During the first step in our screening protocol based on titles and abstracts (see Fig. 4), we examined the repeatability (intra-individual variation), and reproducibility (inter-individual variation) of article classification. Given that multiple individuals were doing the article screening, we recognize that understanding variation at both of these levels is important. During this first screening, six screeners assigned a non-overlapping set of articles into three broad categories (“reject”, “include”, or “possibly include”), based on our five screening criteria (see Methods); we used “possibly include” if it was unclear from the title and abstract if a paper contained appropriate data. Each screener independently evaluated 777–782 articles (total screened = 4,942). To quantify the repeatability of our screeners, all of whom were UCLA undergraduates, each individual re-screened a subset of their original set of articles. 54 randomly selected papers were re-screened by the same person (6 screeners, range 6–13 papers per person, mean = 10.8 papers re-screened/screener). We allowed 10 weeks between the initial and re-screening procedures, which all screeners felt was a sufficiently long time that they would not remember their initial classification, and papers were randomly chosen by the senior authors. To quantify the reproducibility of the screening process across individuals, 421 papers were re-screened by a different individual than the original screener (8 re-screeners, range 46–60 per person, mean = 50.33 re-screened/screener). Each of the 421 papers was re-screened by exactly one new person. This procedure included JB and EMT in addition to the original six undergraduates.

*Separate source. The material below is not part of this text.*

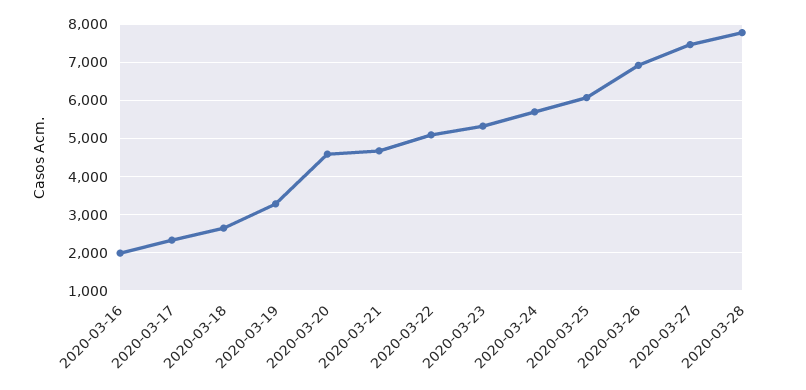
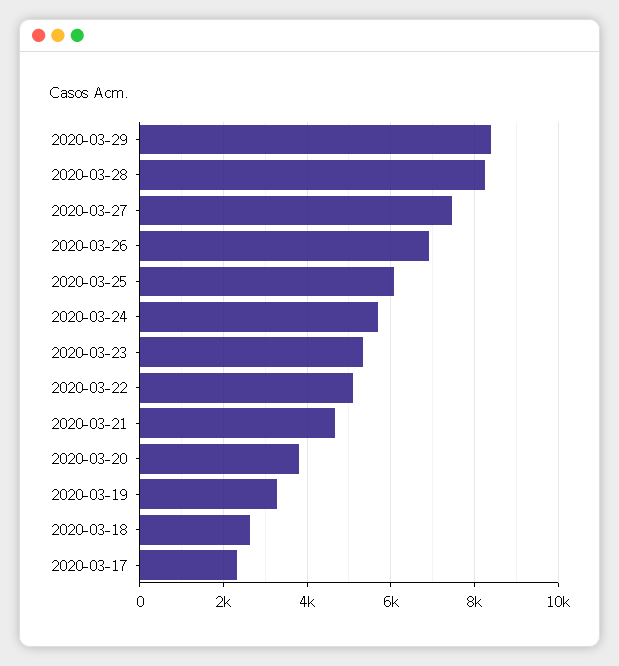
2020-03-16: 2000 -> none
2020-03-20: 4600 -> 3800
2020-03-28: 7800 -> 8200
2020-03-29: none -> 8400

As might be expected, intra-individual repeatability (agreement between the initial and re-screened classification of a paper screened by the same person) was higher than inter-individual reproducibility (agreement between the initial and re-screened classification of a paper screened by two different people): 92.6% (50/54) of papers re-screened by the same individual received an identical score whereas 74.8% (315/421) of papers re-screened by a different individual received an identical score. Across both of these exercises, 17.5% of articles that were re-screened by either the same or different individual (total = 475) were assigned to different categories between the first and second screening. For the inter-individual analyses, 27.7% of “possibly include” articles changed status when screened by different individuals, while only 16.0% of “reject” and 16.3% of “include” decisions changed. However, when we subsequently attempted to extract data during the Data Collection Phase, we did so from both “include” and “possibly include” papers, so the relatively low change of “reject” status makes us comfortable that screener variability and its potential bias had at most a very limited impact in our decision pipeline.

Data validation

To identify and correct potential recording errors in the datasets after the initial round of data extraction, we flagged numerical outliers and values outside of theoretical expectations for all genetic parameters and life history traits. Both outliers and values outside theoretical bounds may represent values as reported in the original publication, or they may be transcription errors as we compiled datasets. To increase the likelihood of identifying errors via outlier analysis, we examined each genetic parameter distribution separately for each marker type and taxonomic group (for example, HO of microsatellite markers in Aves was examined separately from HO of mitochondrial markers in Reptilia), and we examined life history trait distributions separately for each taxonomic group. In all cases, we identified outliers as values greater or less than the upper or lower quartiles +/− 1.5 * IQR (IQR = inter-quartile range), using the function boxplot.stats in the R-package grDevices. For all identified outliers we returned to the original source publication to confirm that values were as reported, or corrected them if they were a data-entry error. Correctly transcribed values falling outside of their theoretical bounds (HE, HO, π, FST, GST, DST are constrained between zero and 1, FIS is bounded by −1 and 1, Ne must be greater than zero) were left unaltered, which users of the CaliPopGen databases should consider carefully in using these results.